*Instructions for the task*
When the line containing "padding: 3px 3px" appears in the entries below, begin printing there and stop after the line containing "शुद्ध जनसंख्या अनुपातका"; print each of those lines exactly and no other line.

*Material for this task*
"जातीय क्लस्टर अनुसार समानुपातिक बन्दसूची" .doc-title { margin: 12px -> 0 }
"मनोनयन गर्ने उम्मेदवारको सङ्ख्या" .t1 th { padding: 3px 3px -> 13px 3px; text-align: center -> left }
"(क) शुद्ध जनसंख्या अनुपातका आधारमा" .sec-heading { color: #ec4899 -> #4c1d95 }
--
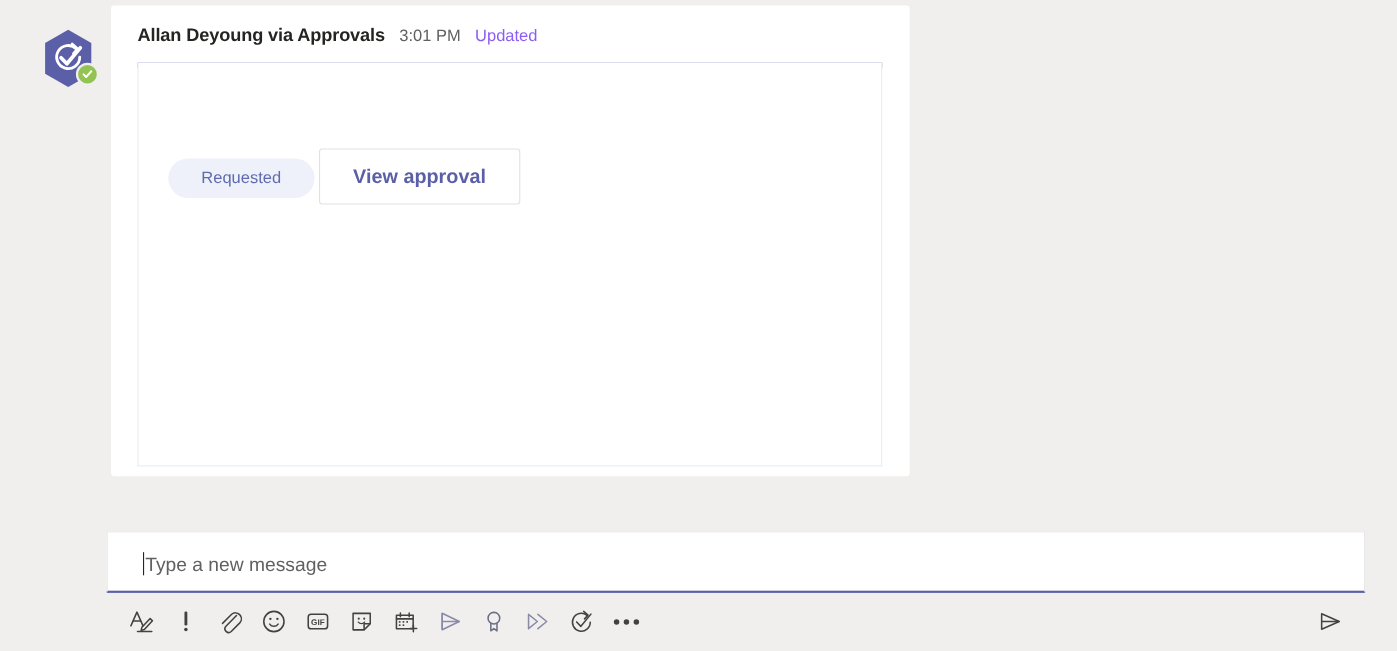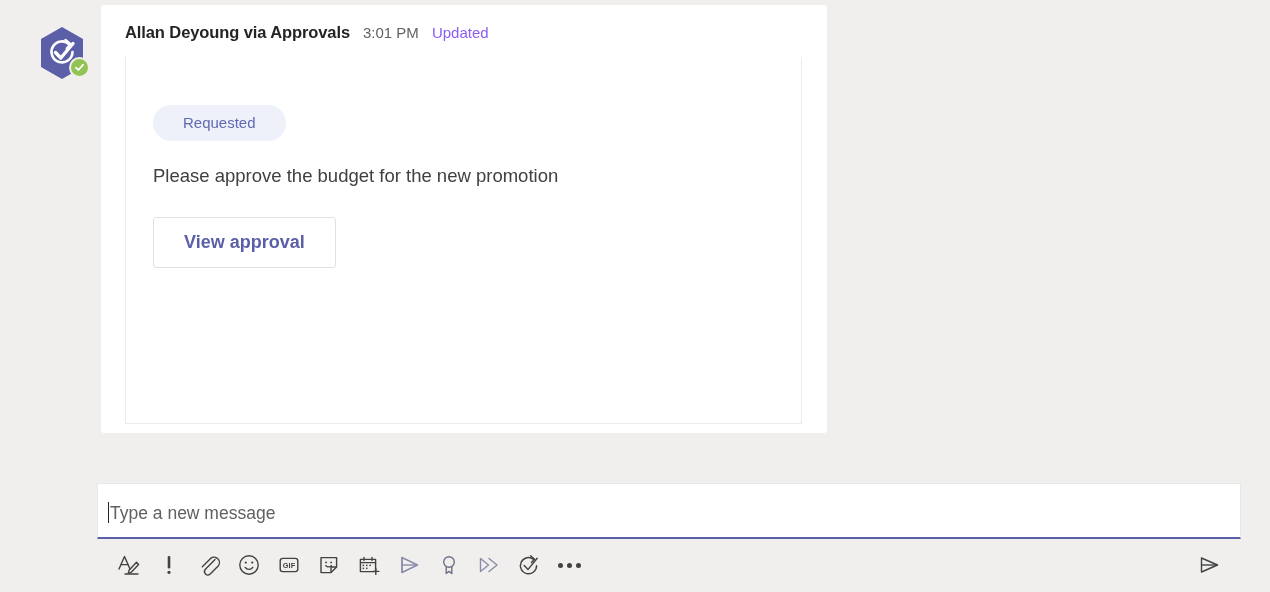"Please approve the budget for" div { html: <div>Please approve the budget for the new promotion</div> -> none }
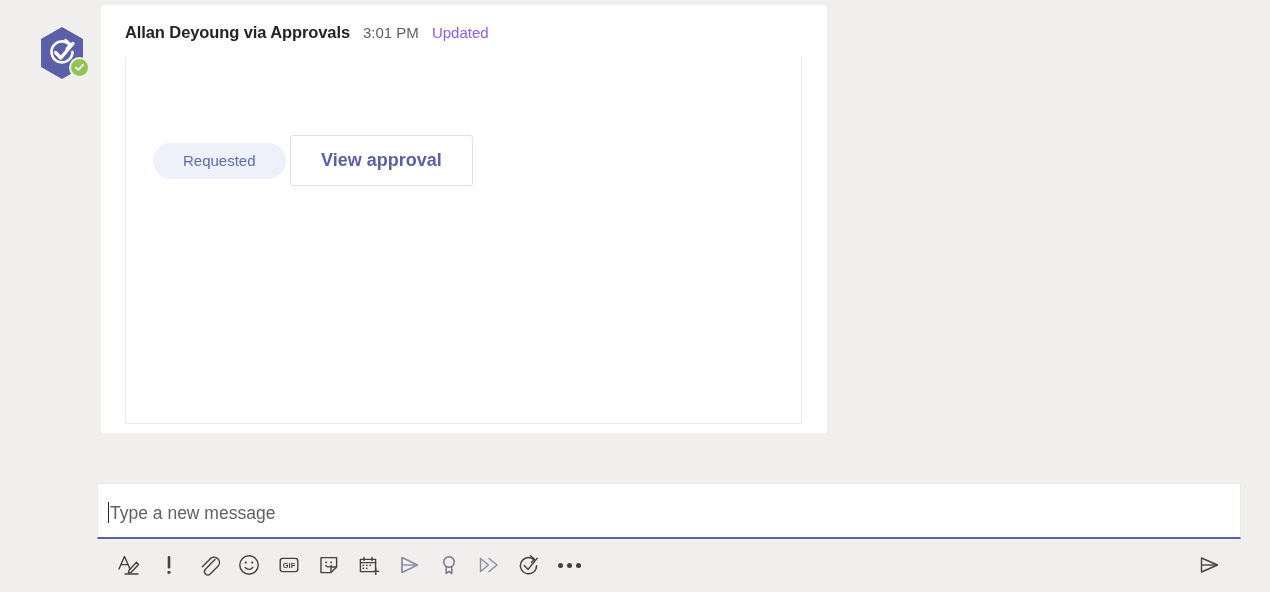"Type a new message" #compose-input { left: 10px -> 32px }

*The answer*
"मनोनयन गर्ने उम्मेदवारको सङ्ख्या" .t1 th { padding: 3px 3px -> 13px 3px; text-align: center -> left }
"(क) शुद्ध जनसंख्या अनुपातका आधारमा" .sec-heading { color: #ec4899 -> #4c1d95 }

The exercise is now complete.